Sunday, April 26, 2009

Corporate Social Responsibility with Kellie McElhaney

Amazing people sweep through Oklahoma. Last week it was Dr. Kellie McElhaney, a professor from Berkeley. Her specialty is corporate social responsibility aka "corporate citizenship." Her pitch to corporations is to make their philanthropic causes align with their core business mission. Sometimes the obvious just isn't.

Kellie is an engaging speaker who amazed and delighted MBA students with her fresh take on maximizing shareholder value. Her Whirlpool example was a real tear jerker. Sales also increased.
http://www.youtube.com/watch?v=GeliQtSuCkM

Buy the book and you'll have a first-class understanding of CSR.

Monday, April 20, 2009

Teacha Teacha



Maybe a college instructor isn't supposed to care quite so much but I am so fond of my students. I look forward to watching them learn the language of the industry, reading their papers with dozens of typos, and seeing those light bulbs go off above their heads. Sustainability is a funny field; it ranges from moments of gentle ecological enlightenment to being horrified and sometimes even morally outraged. Sadly the semester is coming to a close which means I'm also inventing extra credit opportunities to help those borderline students who were distracted by life.

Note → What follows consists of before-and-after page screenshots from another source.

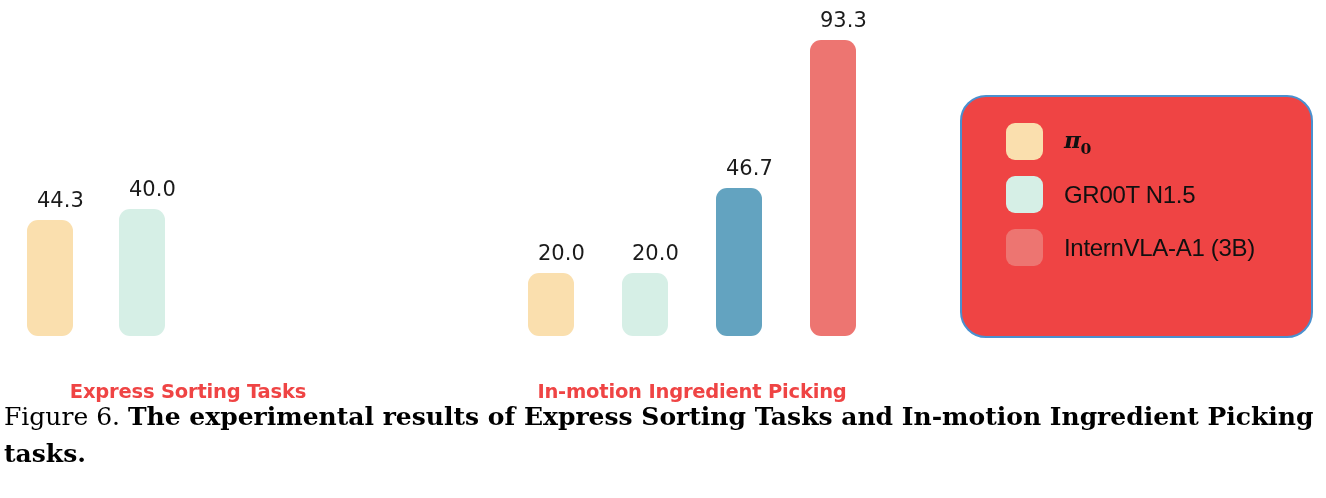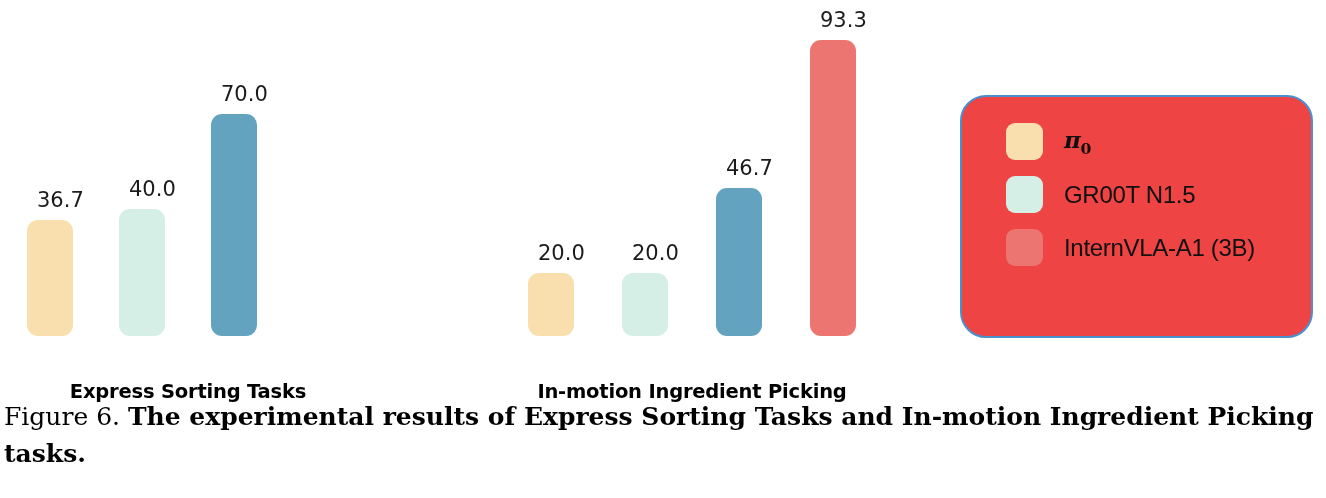"70.0" div.bar-slot { html: <div> <span>70.0</span> <div></div> </div> -> none }
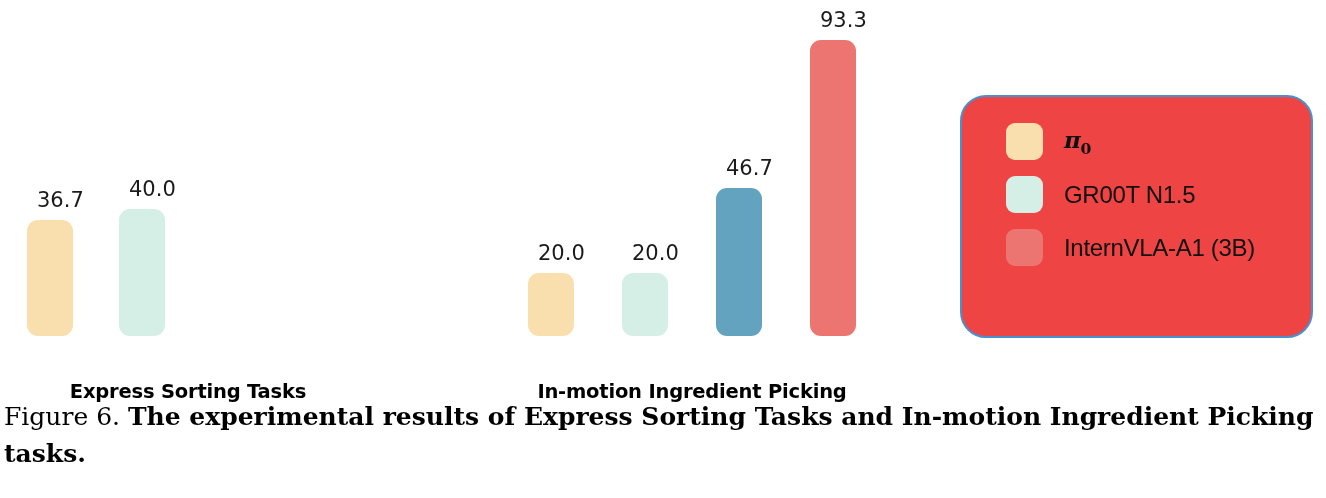"36.7" span.bar-value { text: 36.7 -> 44.3 }
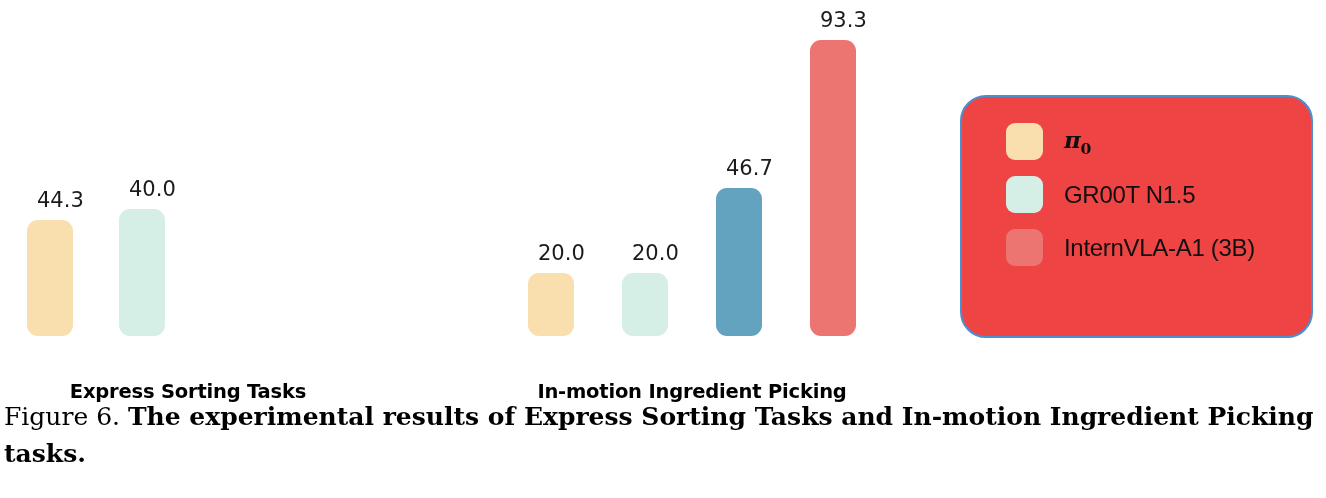"Express Sorting Tasks" .group-label { color: #000000 -> #ef4444 }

Today some my students went to their first city council meeting to watch citizenship in action. We have a new Mayor who is a 27-year-old OSU student. They saw people standing up for principles. At issue was a $25 fee assessed to Senior softball players who lived outside the city limits. Dozens of citizens gave up their evening to politely protest this discrimination; it was the principle not the money. Sustainable societies springs from citizenship.

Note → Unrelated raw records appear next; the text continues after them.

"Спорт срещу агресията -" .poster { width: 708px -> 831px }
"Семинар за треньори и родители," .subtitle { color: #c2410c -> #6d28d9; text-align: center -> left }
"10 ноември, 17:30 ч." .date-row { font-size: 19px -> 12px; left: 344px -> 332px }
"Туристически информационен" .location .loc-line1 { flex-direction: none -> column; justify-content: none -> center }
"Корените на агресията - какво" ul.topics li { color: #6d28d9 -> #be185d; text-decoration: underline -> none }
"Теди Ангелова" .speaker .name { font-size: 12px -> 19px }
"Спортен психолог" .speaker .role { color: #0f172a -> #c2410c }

The $25 fee generated a total of $750 additional revenues, but it was a net loser because teams disbanded taking with them thousands of dollars of team fees. Teams opted not to travel to Stillwater for the day; there is a loss of economic development. Goodwill was not increased. If you take a sustainable holistic analysis of this situation, it becomes clear the community backlash coupled with revenue loss makes this $25 fee suddenly not a viable idea. I think they can find a win-win, even now, because a dialogue has been initiated.

Saturday, April 4, 2009

Greenest CEO in USA

Ray Anderson Speaks in Tulsa

I very well could be Ray Anderson's biggest fan in Oklahoma. I have a deep abiding respect for all he is and does. He is the CEO of Interface Carpet: a one billion dollar carpet company with 27 plants worldwide. He read Ecology of Commerce in 1994 and became a "reformed plunderer" who publicly states his quest is to make Interface a restorative company. Ray earned the ultimate green business PHD: Paul Hawken Degree.

As a teacher of green business I have to confess, Ray is the poster child for what I want all my students to become. You can hear his famous speeches on Google video or YouTube. The first thing you'll notice is his disarming southern drawl and then you'll hear him humbly speak of integrity, responsibility, courage, and love....all in the context of profitable manufacturing.